Uyuşmazlık, iktisap ve işyeri ihtiyacı nedeniyle kiralananın tahliyesi istemine ilişkindir. Mahkemece, davanın kabulüne karar verilmiş, hüküm, davalı vekili tarafından temyiz edilmiştir. Davacı vekili, dava dilekçesinde; müvekkili şirketin ticari faaliyetlerinin artmakta olup, halen kullanmakta olduğu makine ve ekipmanların işletme içerisinde sıkışık ve üst üste bulunduğunu, üretimin uygun hale getirilmesi için işletmesini genişletme ihtiyacı bulunduğundan bitişikteki dava konusu imalathane vasfındaki taşınmazı satın aldığını, ihtarla davalıya bildirmesine rağmen sonuç alamadığından kiralananın tahliyesini istemiştir. Davalı vekili, davanın kötü niyetle açılmış olup, davacının taşınmazı iktisabının muvazaalı olduğunu, fahiş kira bedelinin kabul edilmemesi üzerine dava açıldığını, davalının halen 3900 m2’lik bir alanda faaliyet göstermekte olup, kullandığı alanın kendilerine yeterli olduğunu, ihtiyaç iddiasının samimi olmadığını ve davanın reddini savunmuştur. Mahkemece ihtiyacın samimi olduğundan bahisle davalının tahliyesine karar verilmiştir.
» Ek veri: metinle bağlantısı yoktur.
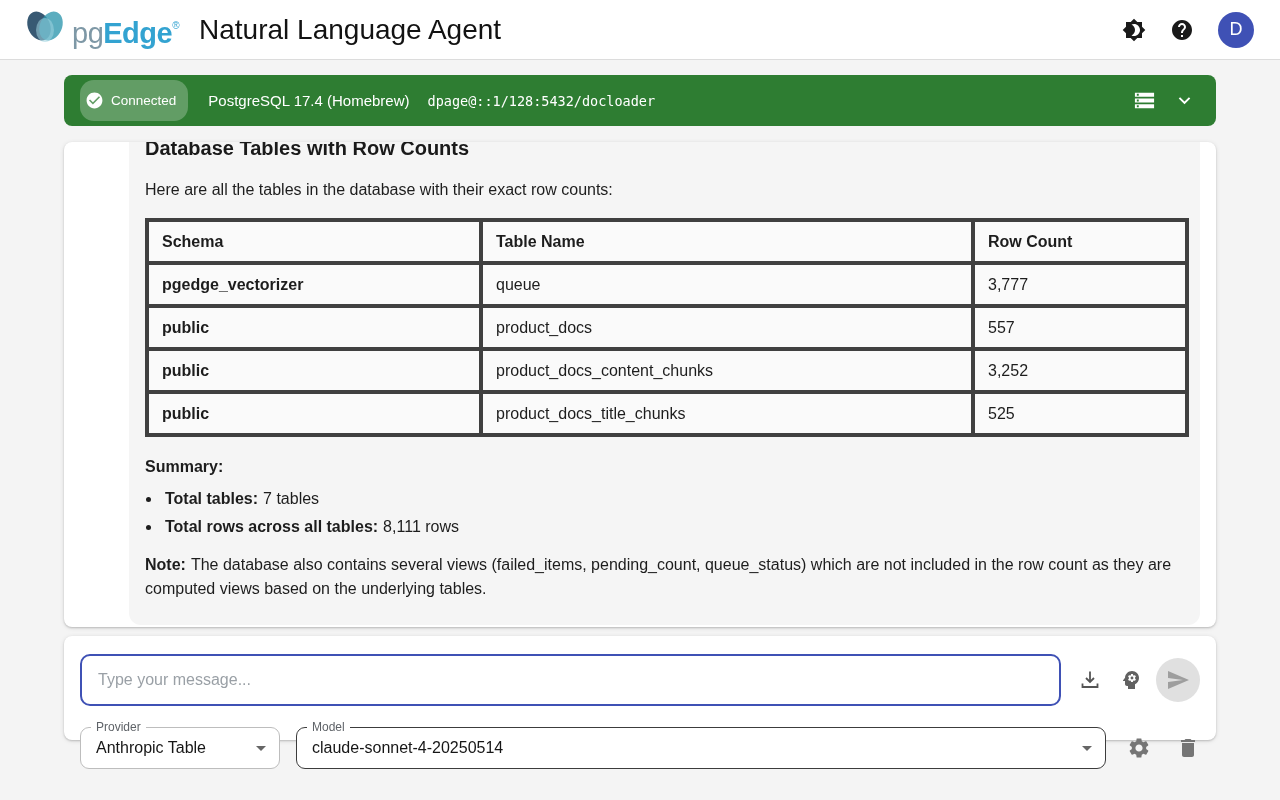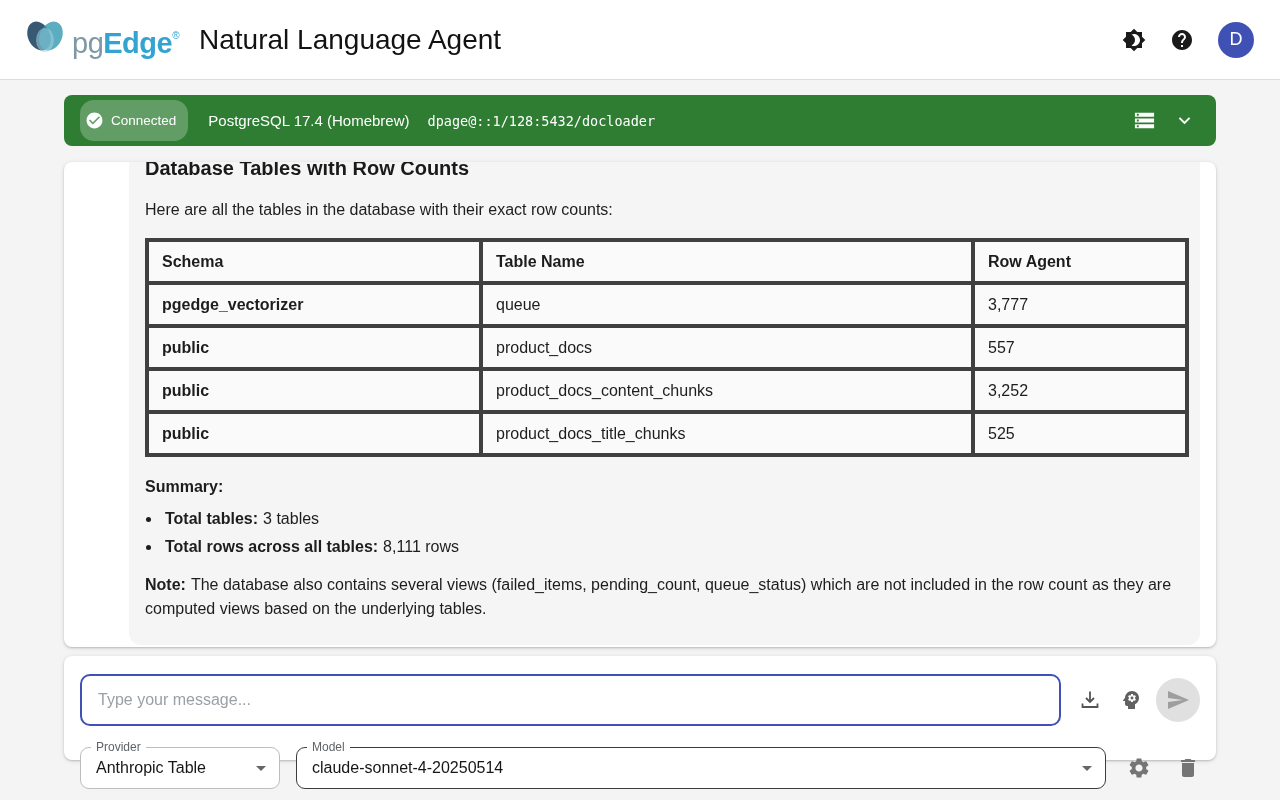--- a/index.html
+++ b/index.html
@@ -12,7 +12,7 @@
 
   
   .appbar {
-    height: 80px; background: #ffffff;
+    height: 60px; background: #ffffff;
     border-bottom: 1px solid #dcdcdc;
     display: flex; align-items: center;
     padding: 0 26px 0 22px;

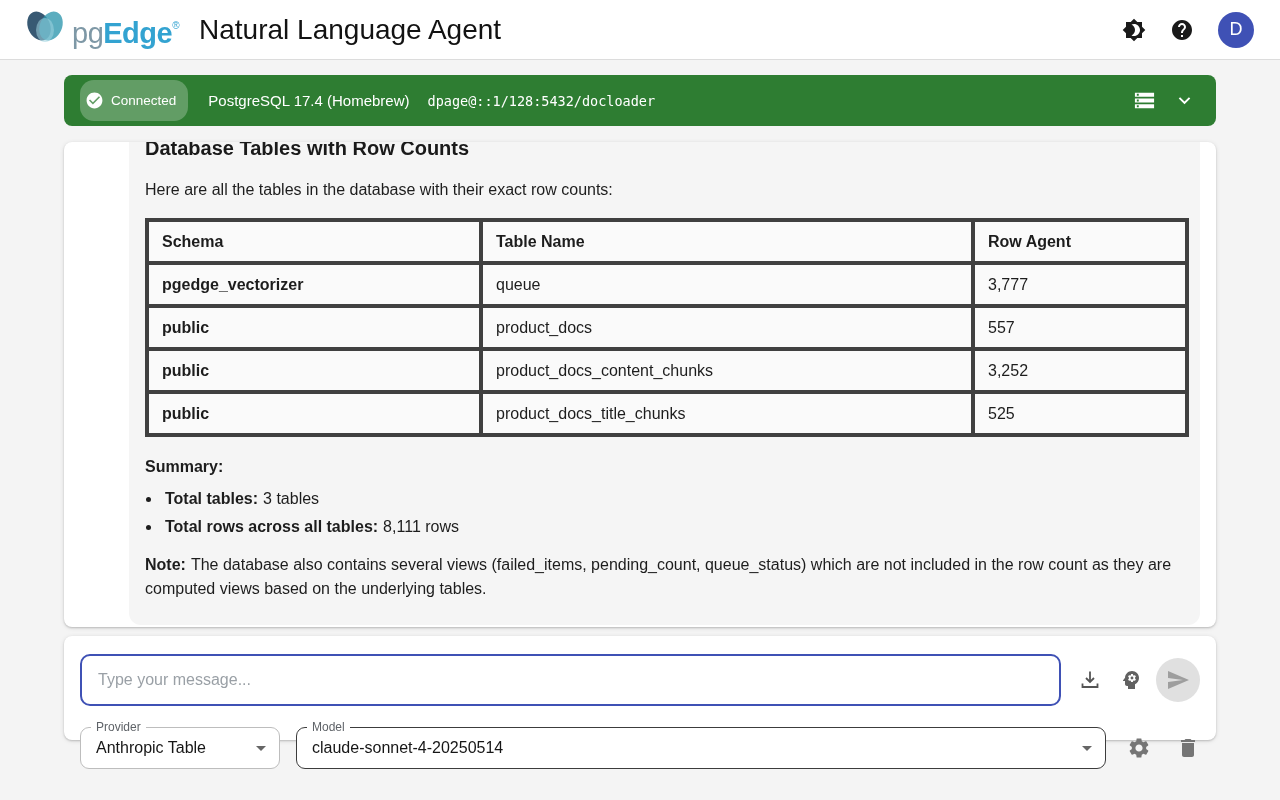--- a/index.html
+++ b/index.html
@@ -195,7 +195,7 @@
         <tr>
           <th>Schema</th>
           <th>Table Name</th>
-          <th>Row Agent</th>
+          <th>Row Count</th>
         </tr>
       </thead>
       <tbody>

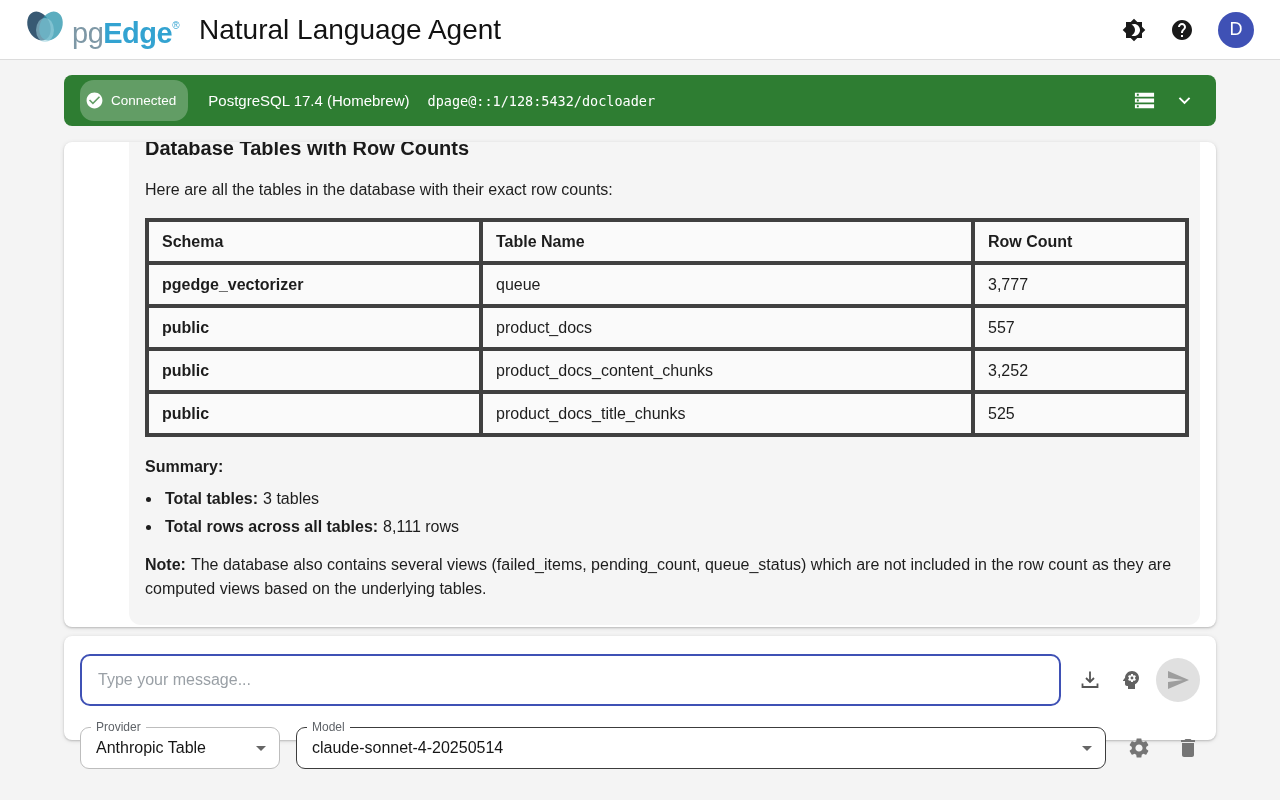--- a/index.html
+++ b/index.html
@@ -225,7 +225,7 @@
     <p class="msg-summary">Summary:</p>
     <ul class="msg-bullets">
       <li>
-        <span class="b-label">Total tables:</span><span>3 tables</span>
+        <span class="b-label">Total tables:</span><span>7 tables</span>
       </li>
       <li>
         <span class="b-label">Total rows across all tables:</span><span>8,111 rows</span>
İhtiyaç iddiasına dayalı davalarda tahliyeye karar verilebilmesi için ihtiyacın gerçek, samimi ve zorunlu olduğunun kanıtlanması gerekir. Devamlılık arz etmeyen geçici ihtiyaç tahliye nedeni yapılamayacağı gibi henüz doğmamış veya gerçekleşmesi uzun bir süreye bağlı olan ihtiyaç da tahliye sebebi olarak kabul edilemez. Davanın açıldığı tarihte ihtiyaç sebebinin varlığı yeterli olmayıp, bu ihtiyacın yargılama sırasında da devam etmesi gerekir.

Davada ticari faaliyetlerin artması nedeniyle halen kullanılan yerin ihtiyacı karşılamadığı iddiasıyla ihtiyaca dayanılmıştır. Mahkemece yapılan araştırma ve inceleme yeterli olmadığı gibi, hükme esas alınan 23.02.2009 tarihli bilirkişi raporu da hüküm kurmaya elverişli değildir. Öncelikle mahallinde konusunda uzman bilirkişilerden oluşan heyet ile yeniden keşif yapılarak, davacı tarafın ticaret defter ve kayıtları da incelenmek suretiyle iş hacminin belirlenmesi, halen kullanılan taşınmazın yüz ölçümü itibariyle yeterli olup olmadığı ve belirlenen iş hacmine göre ihtiyacı karşılayıp karşılamayacağına ayrıca dava konusu taşınmazın yapılmak istenilen işe uygun hale gelebilmesi için esaslı bir tamirat ve tadilat gerekip gerekmediğinin de belirlenerek sonucuna göre bir karar verilmesi gerekirken yazılı şekilde eksik inceleme ile karar verilmesi doğru olmadığından hükmün bozulması gerekmiştir.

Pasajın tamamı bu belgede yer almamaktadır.